Doch um den Stumpfsinn des Volks in allen Schichten zu erkennen, genügt ihm die Gesellschaft der anderen Kurgäste. Ein Lamento, das nahtlos übergeht in das Selbstmitleid des verkannten Dichters, dessen Talent nicht gewürdigt wird. Das, gepaart mit grenzenlosem Selbstvertrauen, passt eher zu einem Halbwüchsigen als zu einem Mann über 30. Aber genau dieser Widerspruch zwischen Anspruch und Realität, zwischen revolutionären Gedanken, Wehleidigkeit und verletztem Stolz, Zweifeln und Selbstüberschätzung, prädestiniert den jungen Mühsam zur Comicfigur.

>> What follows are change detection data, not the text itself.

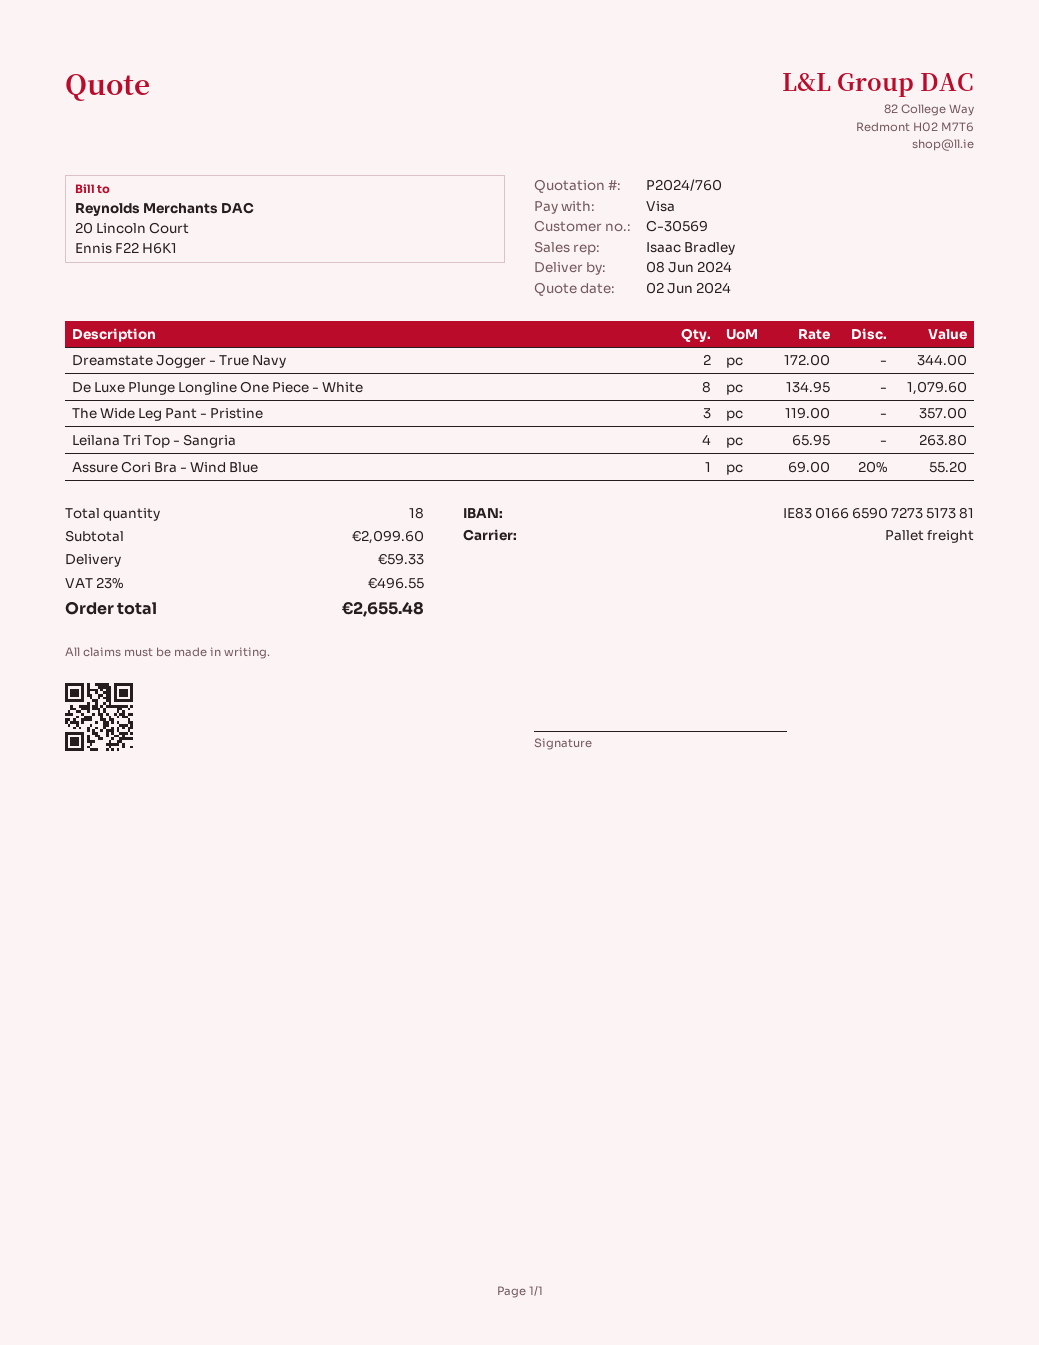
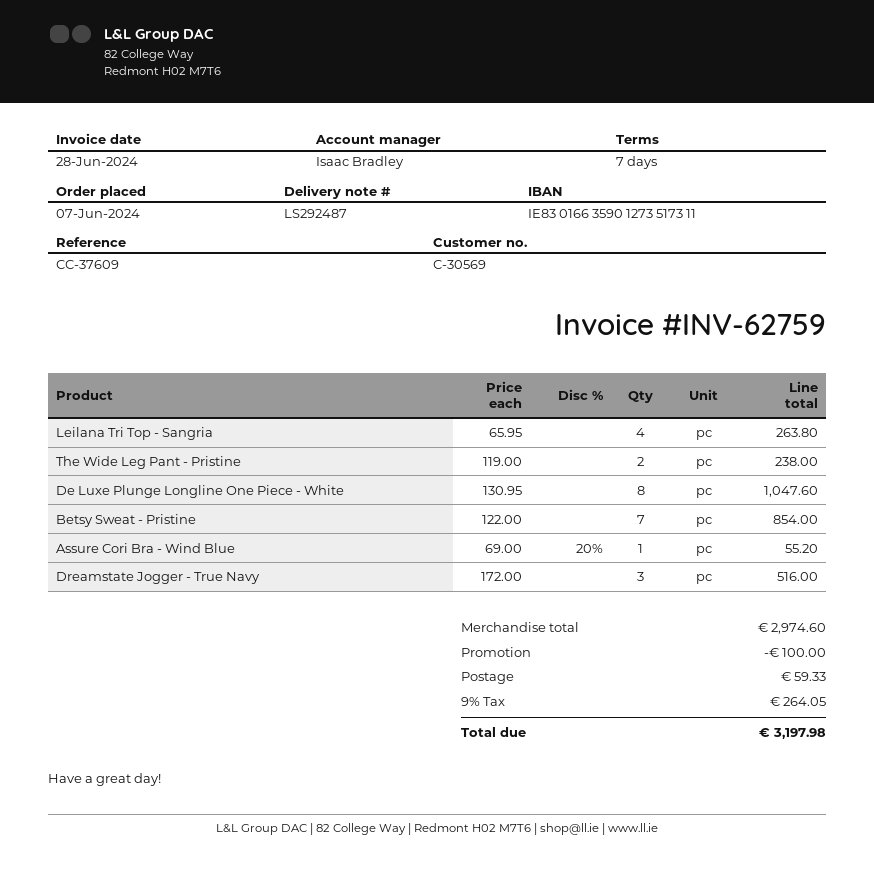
bank account: IE83016665907273517381 -> IE83016635901273517311
Dreamstate Jogger - True Navy: 2 x 172.00 = 344.00 -> 3 x 172.00 = 516.00
De Luxe Plunge Longline One Piece - White: 8 x 134.95 = 1079.60 -> 8 x 130.95 = 1047.60
The Wide Leg Pant - Pristine: 3 x 119.00 = 357.00 -> 2 x 119.00 = 238.00
Betsy Sweat - Pristine: none -> 7 x 122.00 = 854.00
subtotal: 2099.60 -> 2974.60
discount: none -> 100.00
tax: 23% = 496.55 -> 9% = 264.05
total: 2655.48 -> 3197.98

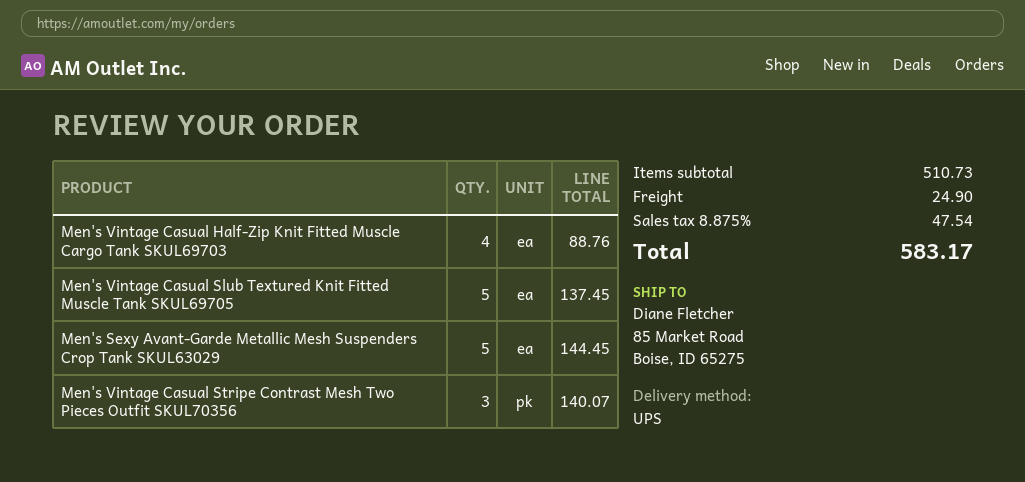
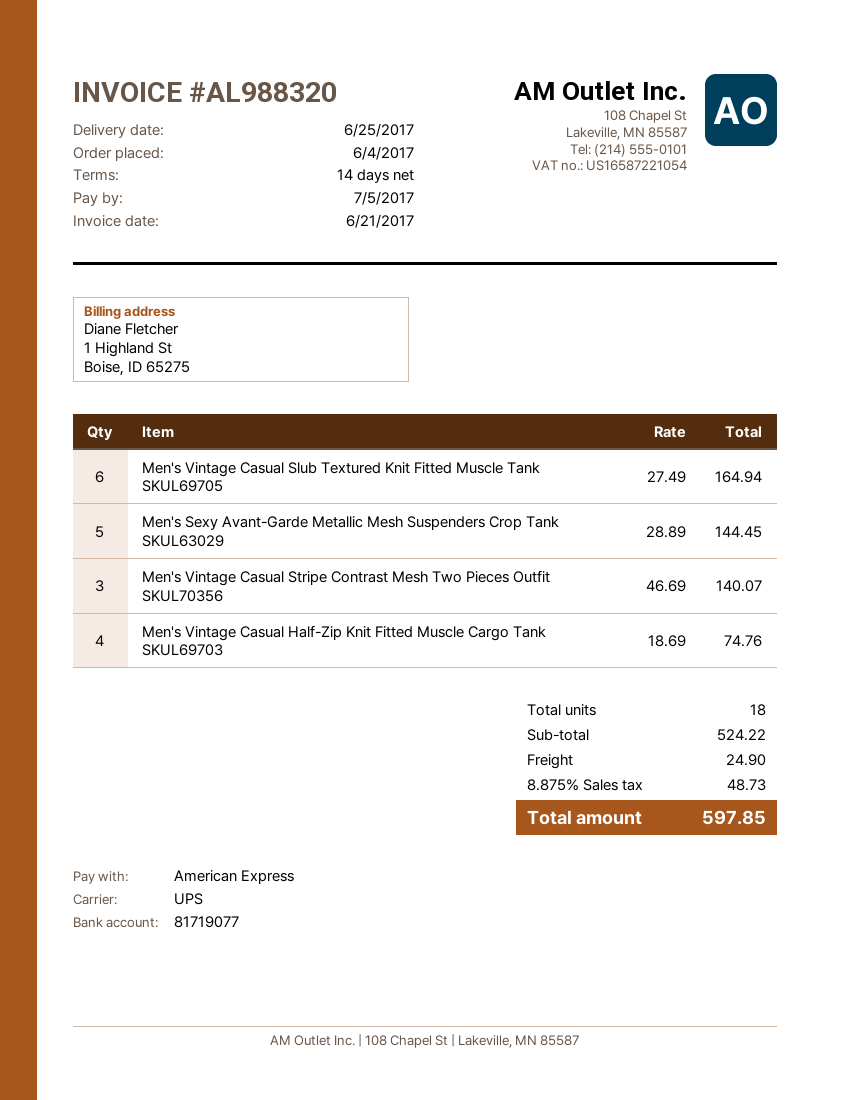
Men's Vintage Casual Half-Zip Knit Fitted Muscle Cargo Tank SKUL69703: 4 for 88.76 -> 4 for 74.76
Men's Vintage Casual Slub Textured Knit Fitted Muscle Tank SKUL69705: 5 for 137.45 -> 6 for 164.94
subtotal: 510.73 -> 524.22
tax: 8.875% = 47.54 -> 8.875% = 48.73
total: 583.17 -> 597.85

Das Schöne an dieser Mühsam-Figur ist, dass sie die Widersprüche linker Lebensentwürfe auf den Kopf trifft. Es ist leicht, beim Lesen nicht nur über Mühsam, sondern auch ein wenig über sich selbst zu lachen: Man verachtet alles Bürgerliche und beweint zugleich, dass die gesellschaftliche Anerkennung ausbleibt. Man schimpft auf die Hand, die einen füttert, und wagt nicht, sie zu beißen. Natürlich will man die Welt verändern, aber die Zeiten sind nun mal ungünstig. Ausgerechnet Mühsam, aus heutiger Sicht hineingeboren in eine Zeit, in der es von revolutionären Bewegungen nur so wimmelt, verfällt der Nostalgie: Er sehnt sich nach der Vergangenheit, als es „noch eine große revolutionäre Sehnsucht“ gab, wie er sie in den Tagebüchern Karl August Varnhagen von Enses findet, bei deren Lektüre er sich buchstäblich einen runterholt. Das Comic über den Anarchisten in Anführungszeichen nimmt das Klischee des Bohemien mit seinen nostalgischen Tendenzen und Ausflüchten aufs Korn – allerdings nicht böse, sondern voller Sympathie für Mühsam und seinen Weltschmerz. Überhaupt ist das Schmunzeln über sich selbst in Mühsams Tagebuchtext bereits angelegt. Jan Bachmann greift die Ironie auf und überspitzt jede einzelne Episode in diesem Sinne.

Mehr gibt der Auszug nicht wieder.